When it comes to design, this is a garden that gets it right in so many ways.
It's all the little touches that make this front entrance so welcoming. There is even a pretty wreath on the door.
The yews and most of objects on either side of the front door are balanced symmetrical (the two black sconces, the two rectangular planter boxes filled with annuals), but there is just enough asymmetry to keep things interesting (the concrete fruit basket on a stand and large final on the porch).
It's natural to want to dispense with the bother of mowing a lawn when your front yard is as small as this one. The challenge in replacing the grass is to make the plantings looks just as tidy and presentable as a lawn.
Over the years I have seen as many unfortunate attempts at replacing a front lawn with a garden as I have seen success stories. It's hard to get it right. (I must see if I can do a post on the subject!)
In this instance, the plantings have been keep somewhat formal. In the foreground, a box hedge frames a low expanse of pachysandra. Shading the pachysandra are a row (only one is visible in this photograph) of Ivory Silk Tree Lilac, Syringa reticulata 'Ivory Silk'. This is a fairly compact tree that has fragrant, creamy-white flowers in late spring or early summer. (Height: 20 ft, Spread: 14 ft. USDA zones:3-7).
To the right of the door is a novel sculpture that was created with can of blue spray paint.
Before we head into the backyard, let's stop to admire these pretty container plantings.

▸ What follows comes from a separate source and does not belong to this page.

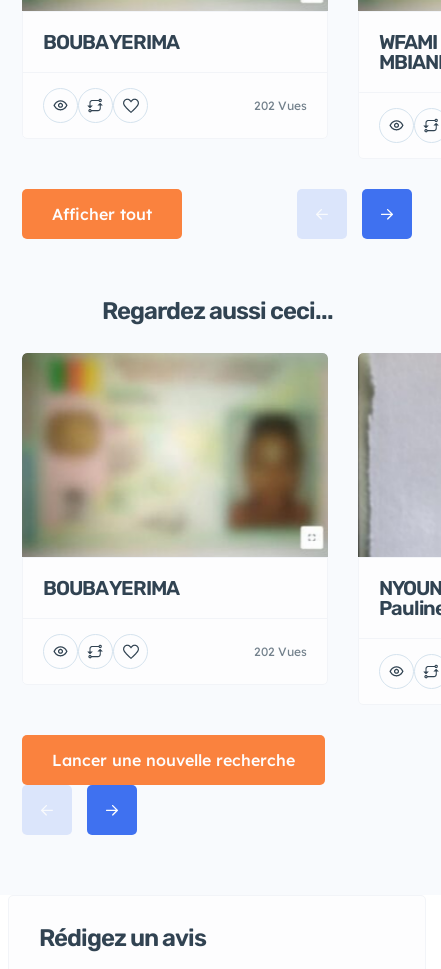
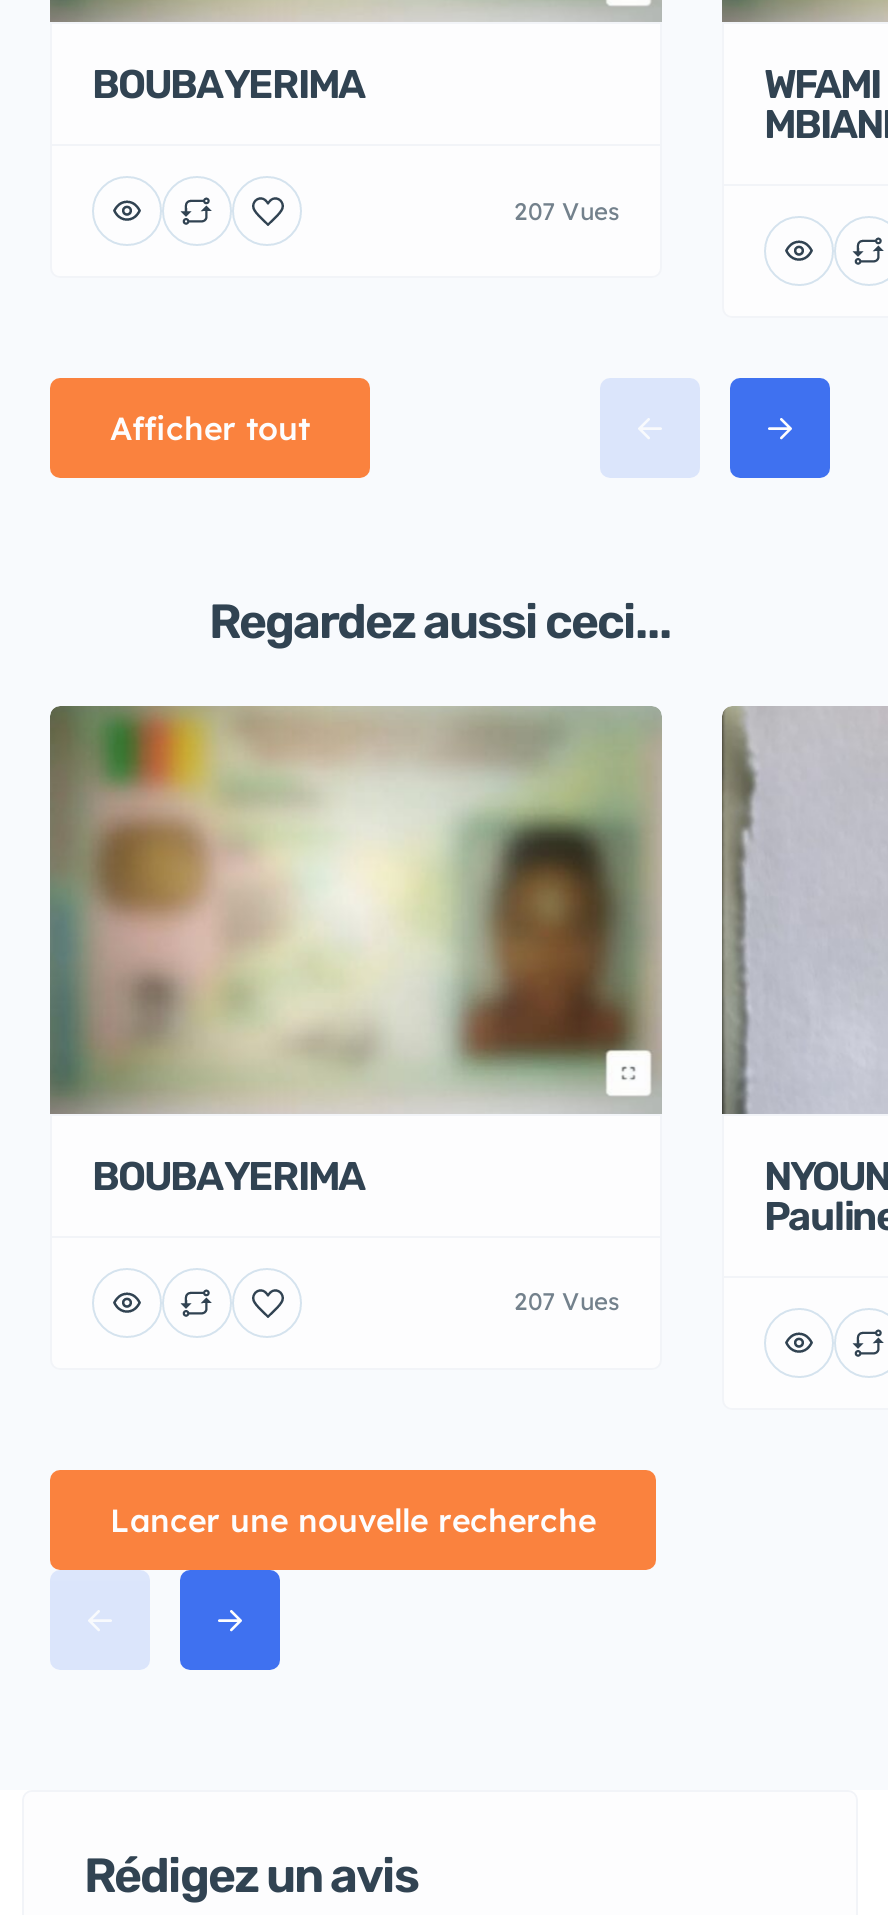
- 202 Vues
+ 207 Vues

- 202 Vues
+ 207 Vues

1. Pink Begonias 2. Impatiens 3. Purple Heart, Setcrsea purpurea (tender perennial or houseplant) 4. Coleus 5. Lobelia
The shady area at the side of the house has been kept low maintenance with a simple concrete walkway and a neat row of shade lovers that include hosta, Bleeding Heart (Dicentra), Solomon Seal (Polygonatum), Japanese Ferns (Anthyrium) and Ostrich Ferns (Matteuccia).

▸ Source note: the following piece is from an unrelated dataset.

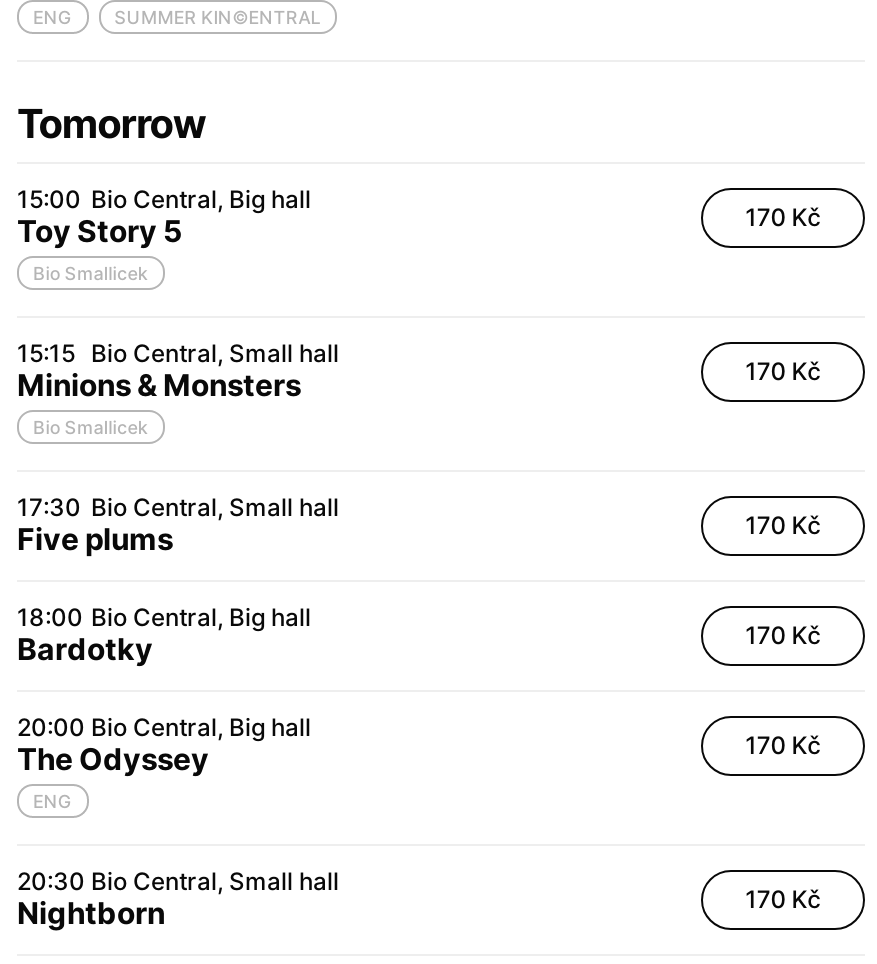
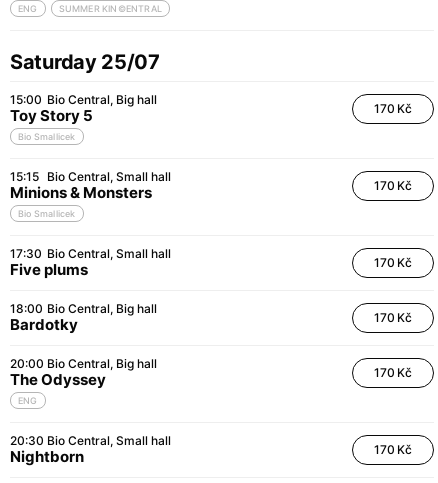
- Tomorrow
+ Saturday 25/07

As you move down the walkway and get closer to the backyard, growing conditions get a bit sunnier allowing for plants like the clematis that you see in the next images.
If you have a small garden, be on the lookout this spring for some of these newer varieties of clematis that reach a height of just four to six feet.
At the back of the house, a pergola shades the stone patio from the hot afternoon sun.
The homeowner has a gift for composing perfect little vignettes.
In the backyard, the fence has been stained charcoal, which sets off the fresh
green of the plantings very nicely.
1. Boxwood frames the flowerbed 2. Two fragrant lavender plants 3. A round boxwood 4. Making its way up the fence is a Climbing Hydrangea 5. Columnar Copper Beech
Hosta are planted right behind the birdbath.
Columnar Copper Beech
In a small garden, a columnar tree is a great way to add privacy over and above the separation that a simple fence provides. The growth of a columnar tree is narrow and upright, so you have privacy without the shade that a tree with a wider canopy would generate.
Container plantings throughout the space add nice hits of color.
Plants here include: Japanese Maple, Hosta, a Hydrangea, Alliums, Solomon Seal
Columnar Copper Beech and Climbing Hydrangea
In my humble opinion, there is no such thing as a low maintenance garden– just to water the containers in this garden each day would take a couple of hours, but with proper attention in the spring, I think most people would find the workload here very manageable.
Spring Chores: Certainly you'd want to add a top dressing of leaf mold or compost each spring to keep the plants happy and healthy. The planting is fairly dense, so any weeds would have lots of competition. A generous covering of mulch would reduce the need to do any weeding even further. Other chores might include regular pruning, a bit of deadheading and of course you'd have to water when the garden gets really dry. All and all, the upkeep on a garden like this could be easily managed.
A pebble courtyard gives the garden a European feel. Blue fabric cushions and large blue pots make the garden feel fresh even on a hot day.
Wouldn't this be the perfect place to spend a summer's afternoon?